• Welcome to The Building Code Forum

    Your premier resource for building code knowledge.

    This forum remains free to the public thanks to the generous support of our Sawhorse Members and Corporate Sponsors. Their contributions help keep this community thriving and accessible.

    Want enhanced access to expert discussions and exclusive features? Learn more about the benefits here.

    Ready to upgrade? Log in and upgrade now.

Permitting process for renewable energy - why are red states building more?

From what little I understand, they would produce even more wind power in West Texas if the transmission was available to get that power across the state.
 
Real estate is waaaaaayyyy cheaper in Texas....
This is a good point. It might not be generating capacity that shows the differences in policy, but investment (likely as a function of GDP) that actually shows what the individual state's policy is towards this.

Don't listen to what people say; watch what they do. - Stephen D. Levitt
 
What made it interesting to me was the idea that you don't know what all the hurdles are until you start knocking down what you think are the prime hurdles.
According to the podcast, the previous hurdle towards consumer acceptance of renewables was the financial cost to the consumer for initial installation. Once various subsidies such as the IRA came into place (and I'm not here to discuss the politics of that), it exposed the other hurdles as (a) transmission/distribution and (b) the regulatory systems in place that are intended to maximize public benefit but have been weaponized by NIMBYsim.

More specifically, they discuss the environmental approval process of consisting of a thousand opportunities to veto the project, or at least delay it so long that from a business standpoint it functions as a veto/ project killer. Their proposal for reform is not to limit the environmental impact discussion, but rather to consolidate the quantity of veto opportunities into fewer veto points where all issues can be reviewed in batches, rather than dragging in our with sequential inquiries ("...have you considered...").

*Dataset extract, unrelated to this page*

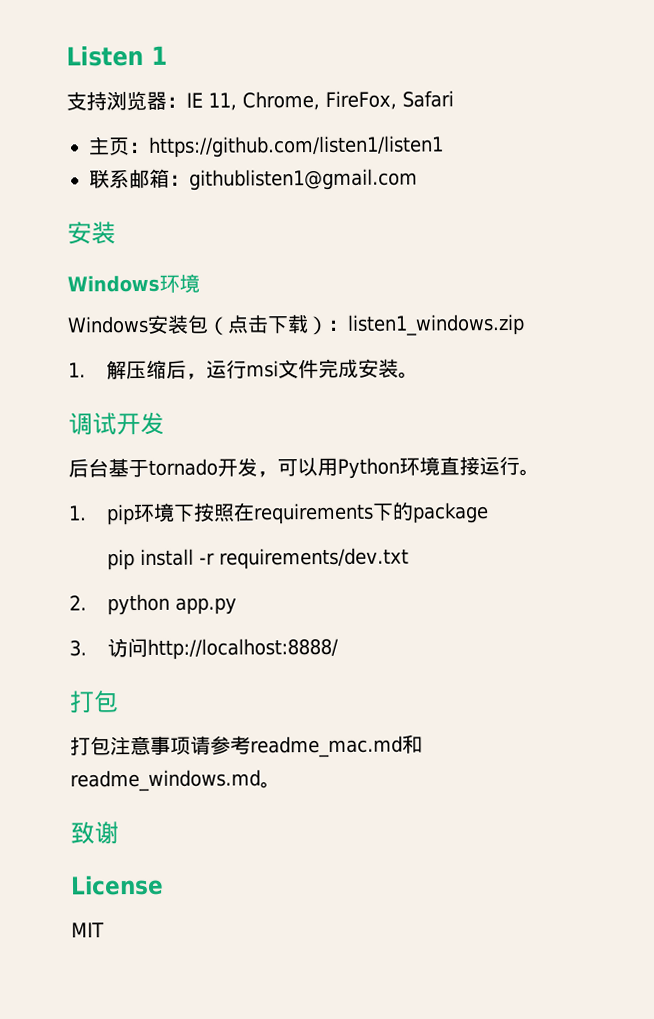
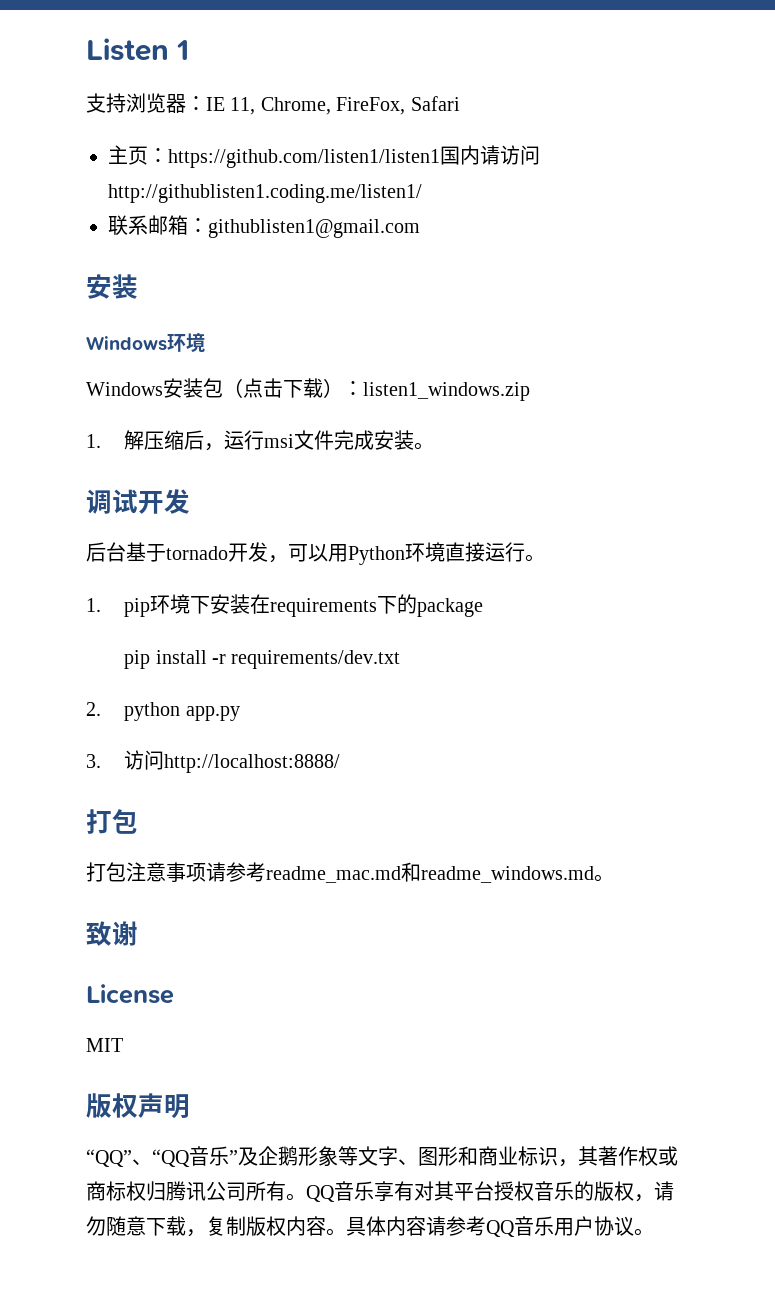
(444, 146) none -> [440,145,540,165] [108,184,422,203] 国内请访问http://githublisten1.coding.me/listen1/
[192,502,235,522] 按照 -> [210,594,251,614] 安装
(105, 930) none -> [86,1093,190,1119] [86,1146,678,1167] [86,1181,674,1202] [86,1216,654,1237] // 版权声明 // “QQ”、“QQ音乐”及企鹅形象等文字、图形和商业标识，其著作权或商标权归腾讯公司所有。QQ音乐享有对其平台授权音乐的版权，请勿随意下载，复制版权内容。具体内容请参考QQ音乐用户协议。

Here in CA we have CEQA as well as NEPA so the process is even more strict.

The paragraphs that rang true for my own development projects, many of which are affordable housing:

"When I would present these findings [about the small groups that can stymie big projects] to people who are skeptical about doing all this permitting reform, they would say, Well, if these developers would just work with the community—if they would get these community-benefit agreements—then you actually would get better projects in the end. There are a lot of people who believe, Yes, maybe the NEPA process or these permitting processes are onerous, but they make better projects in the end.​
I’m really skeptical about this because it really depends what your definition of “better project” is. Often it means a smaller project, which means you’re making it harder to meet our clean-energy goals. But, in addition to that, I also just think that it’s not really clear that even if you were getting slightly better projects, that that outweighs the problems of delay."​
 
Last edited:
Warning not to make this a political thread.
It's in the title.

The solar landscape might be in for a wrinkle. Sunpower Corporation's stock tanked. A massive solar farm in Texas was destroyed by hail. Bill Gates wants to block the sun to reverse climate change. Might be easier to increase the Earth's rotation speed.